Wired Intelligent Edge

 View Only
Expand all | Collapse all

Aggregate Ethernet on Palo Alto to 8320 CX Series

This thread has been viewed 30 times
  • 1.  Aggregate Ethernet on Palo Alto to 8320 CX Series

    Posted May 22, 2024 09:27 PM

    I have been working on this one for the last few days. I saw a post from some time ago when someone did it with Comware/ HPE device and I tried to mimic it with no luck.

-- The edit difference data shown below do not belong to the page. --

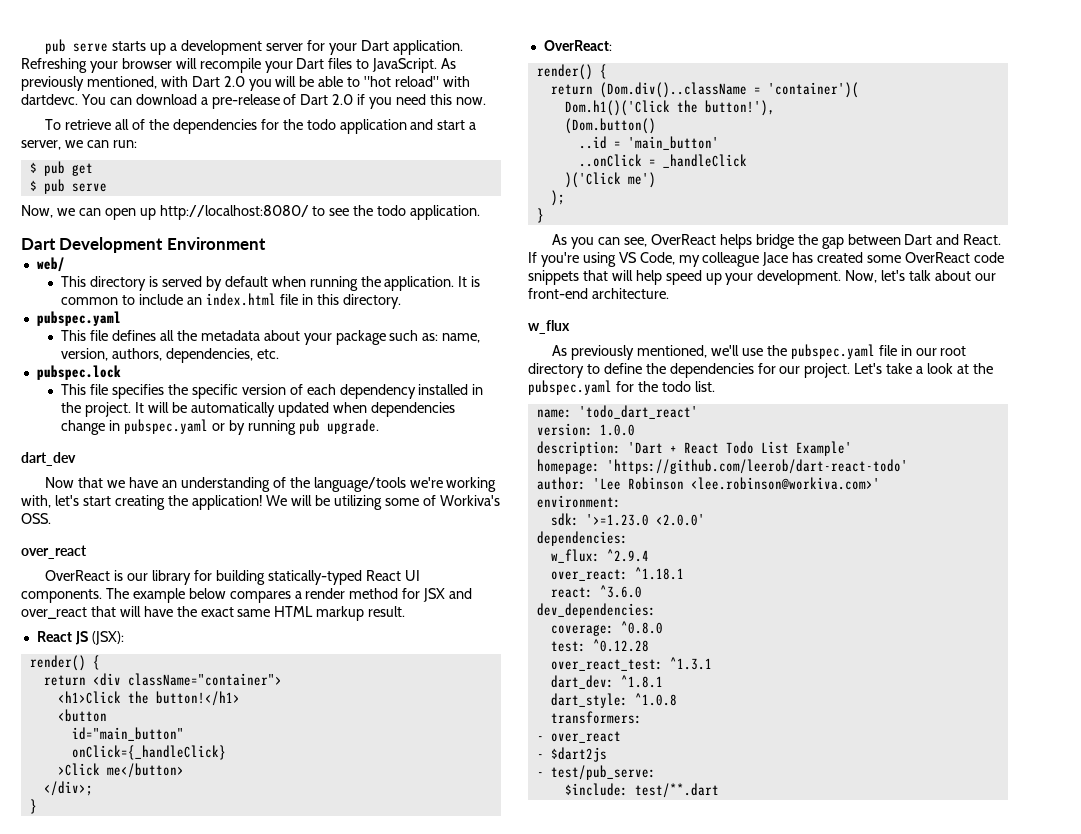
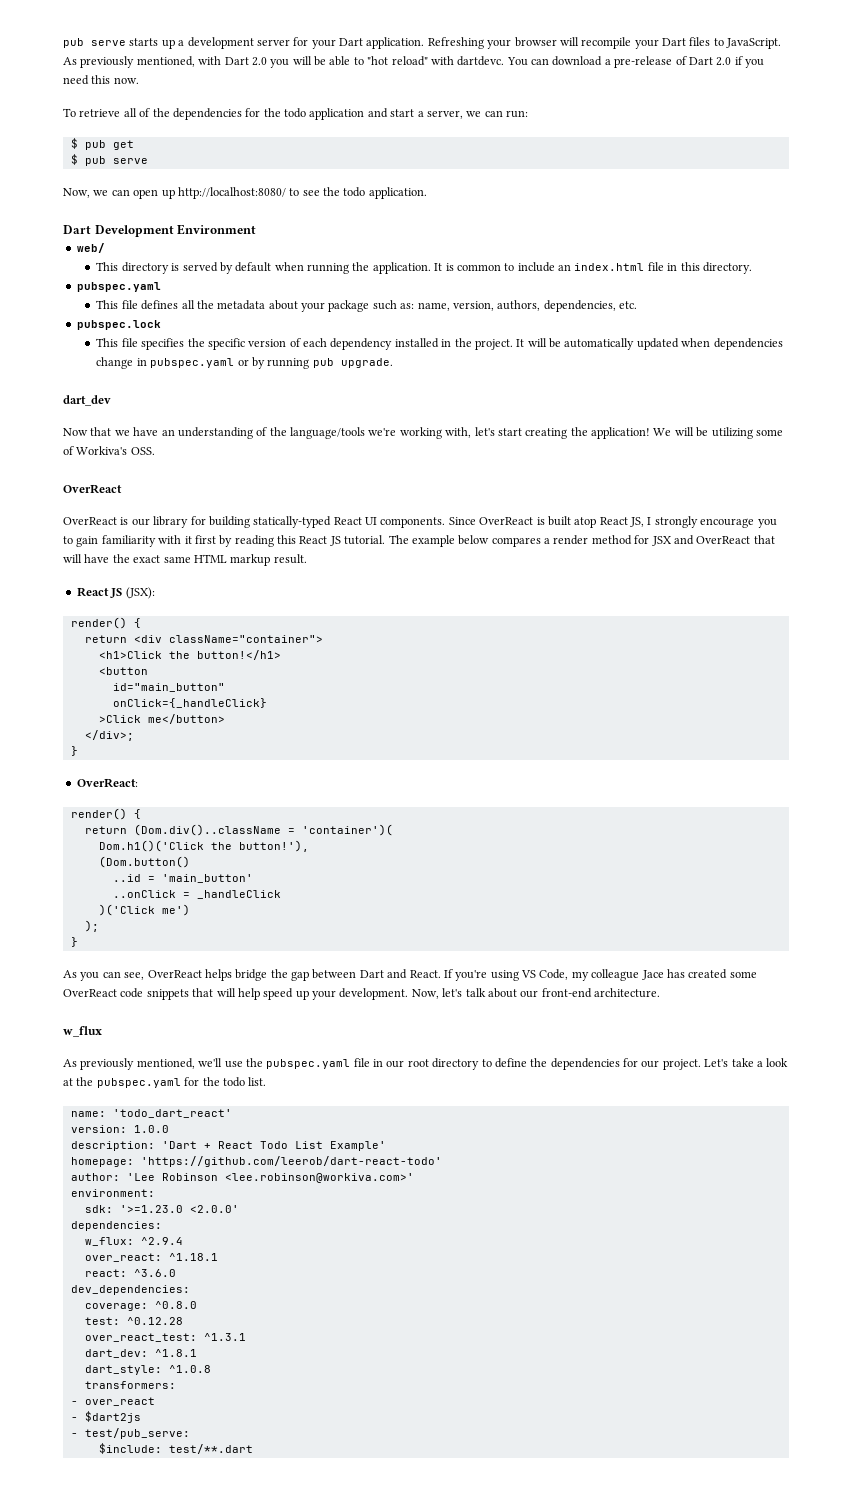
[21,545,87,559] over_react -> [63,484,122,494] OverReact
(102, 596) none -> [448,516,777,528] [63,535,386,547] Since OverReact is built atop React JS, I strongly encourage you to gain familiarity with it first by reading this React JS tutorial.
[21,607,87,619] over_react -> [696,536,751,544] OverReact

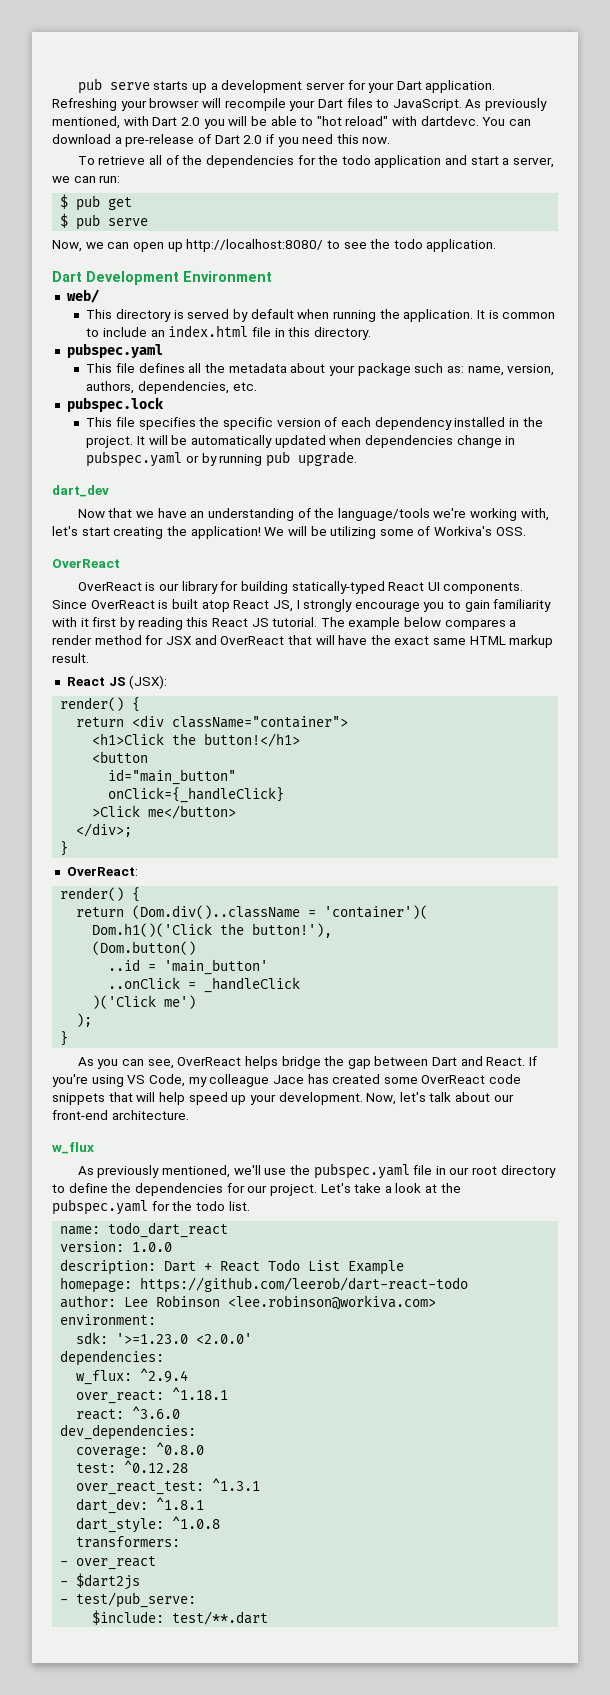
[112,1109,232,1118] 'todo_dart_react' -> [108,1222,229,1238] todo_dart_react
[161,1141,197,1149] 'Dart -> [164,1261,197,1272] Dart
[329,1141,386,1151] Example' -> [348,1260,405,1275] Example
[140,1156,442,1167] 'https://github.com/leerob/dart-react-todo' -> [140,1277,469,1293] https://github.com/leerob/dart-react-todo
[126,1173,414,1183] 'Lee Robinson <lee.robinson@workiva.com>' -> [124,1295,437,1310] Lee Robinson <lee.robinson@workiva.com>

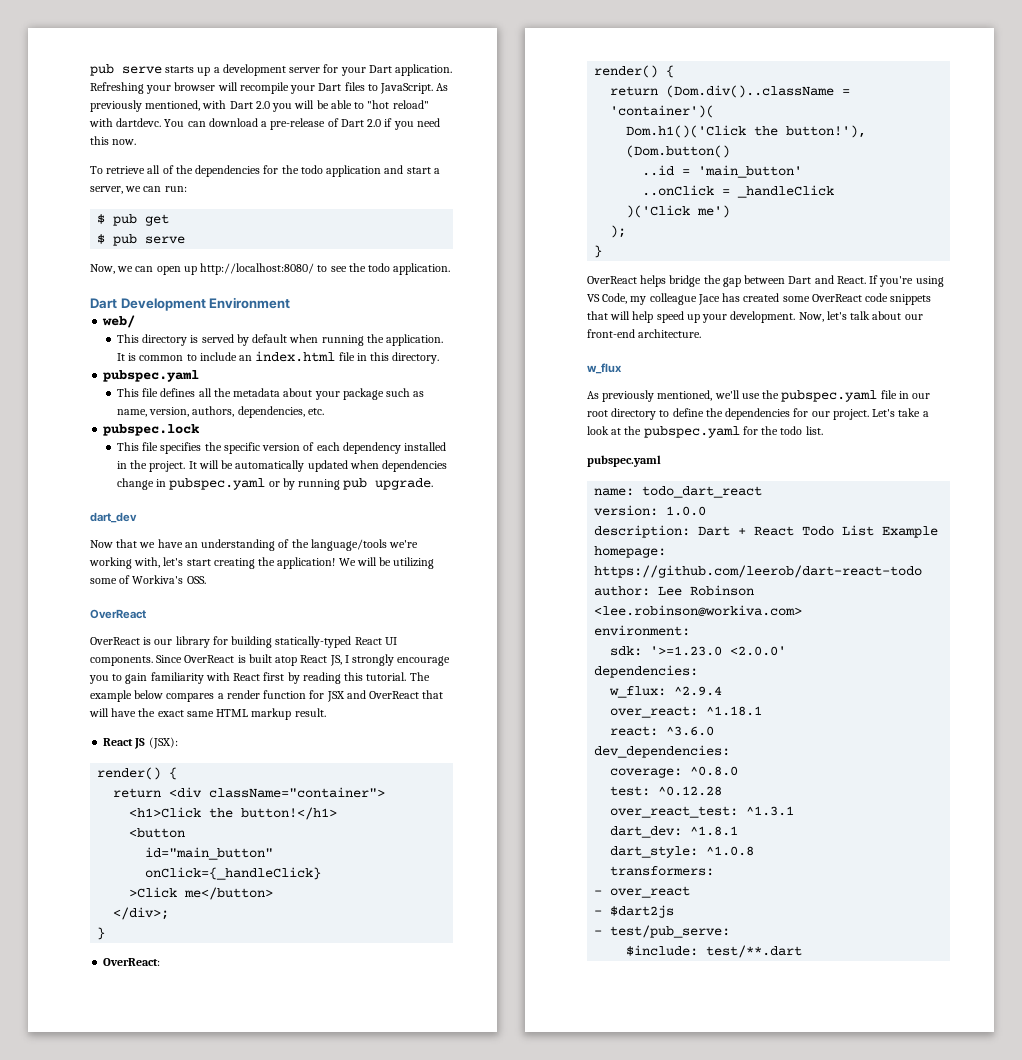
[446,366,464,373] as: -> [413,391,425,397] as
[80,618,89,627] it -> [233,673,261,681] React
[211,618,269,627] React JS -> (364, 676) none
[94,635,142,645] method -> [263,690,307,699] function
[77,1057,174,1069] As you can see, -> (603, 251) none
(250, 1206) none -> [587,455,661,467] // pubspec.yaml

    I have a Palo Alto that I have an aggregate ethernet set up on. On my switch it connects to, I have my VLAN, the interface VLAN, and the port configured as a trunk with just the interfaces then I tried it with a LAG. What I see is that the Palo Alto says it is up, but my switch says it is down and I cannot ping the IP I am using on the AE on the Palo Alto. This is what I have done on the switch side:

    VLAN 2

    description Palo Alto AE

    interface vlan 2

    description Palo Alto AE

    ip address 10.2.2.2/24

    ip ospf 1 10.2.2.2

    interface 1/1/1

    description Palo Alto AE

    vlan trunk native 1

    vlan trunk allowed 1,2

    This showed up on the switch for a little bit until I started trying to ping it. When it didn't ping I rolled the fiber then tried and still got nothing and then rolled it back and the port showed down so I tried as a LAG:

    interface lag 2

    description Palo Alo AE

    vlan trunk native 1

    vlan trunk allowed 1,2

    lacp mode active.

    I still was unable to ping the IP of the AE on the Palo Alto. I am not sure whether I need a LAG or a just using the interfaces would be ok or maybe I am going about this the wrong way?



  • 2.  RE: Aggregate Ethernet on Palo Alto to 8320 CX Series

    Posted May 23, 2024 02:30 AM
    Hi! a LAG is a logical interface made of two (or more) physical interfaces sharing some characteristics and thus acting as LAG member interfaces. Then the LAG acts like a physical interface regarding to (but not limited of) VLAN membership.

    This is true on Aruba CX switch side and on Palo Alto firewall side.

    So the question: are you able to check that you correctly configured a LAG on each side and those LAGs were build using physical interfaces sharing same characteristics (say, all 1G optical or all 10G optical, as example)?

    This will let you to verify that Layer 1 and 2 is OK and then you can focus on Layer 3, eventually.





  • 3.  RE: Aggregate Ethernet on Palo Alto to 8320 CX Series

    Posted May 23, 2024 04:07 AM

    Hi, just to confirm the CX config, here is a working example of a LAG that connects to a PA firewall.

    interface lag 3
        no shutdown
        no routing
        vlan trunk native 390
        vlan trunk allowed 390
        lacp mode active
        exit

    An "ae" or aggregate ethernet interface on the PA is a LACP setup. Two physicals, one logical.

    I see you don't have a no shut on your example. Worth checking with the config above.

    If that still doesn't work this is most likely because of a config issue on the PA side. I recall the config wasn't straight forward/logical. See what happens with the above config and paste the interface, lag and show-interface-lag output.

    Don't think about L3 until the LAG shows up.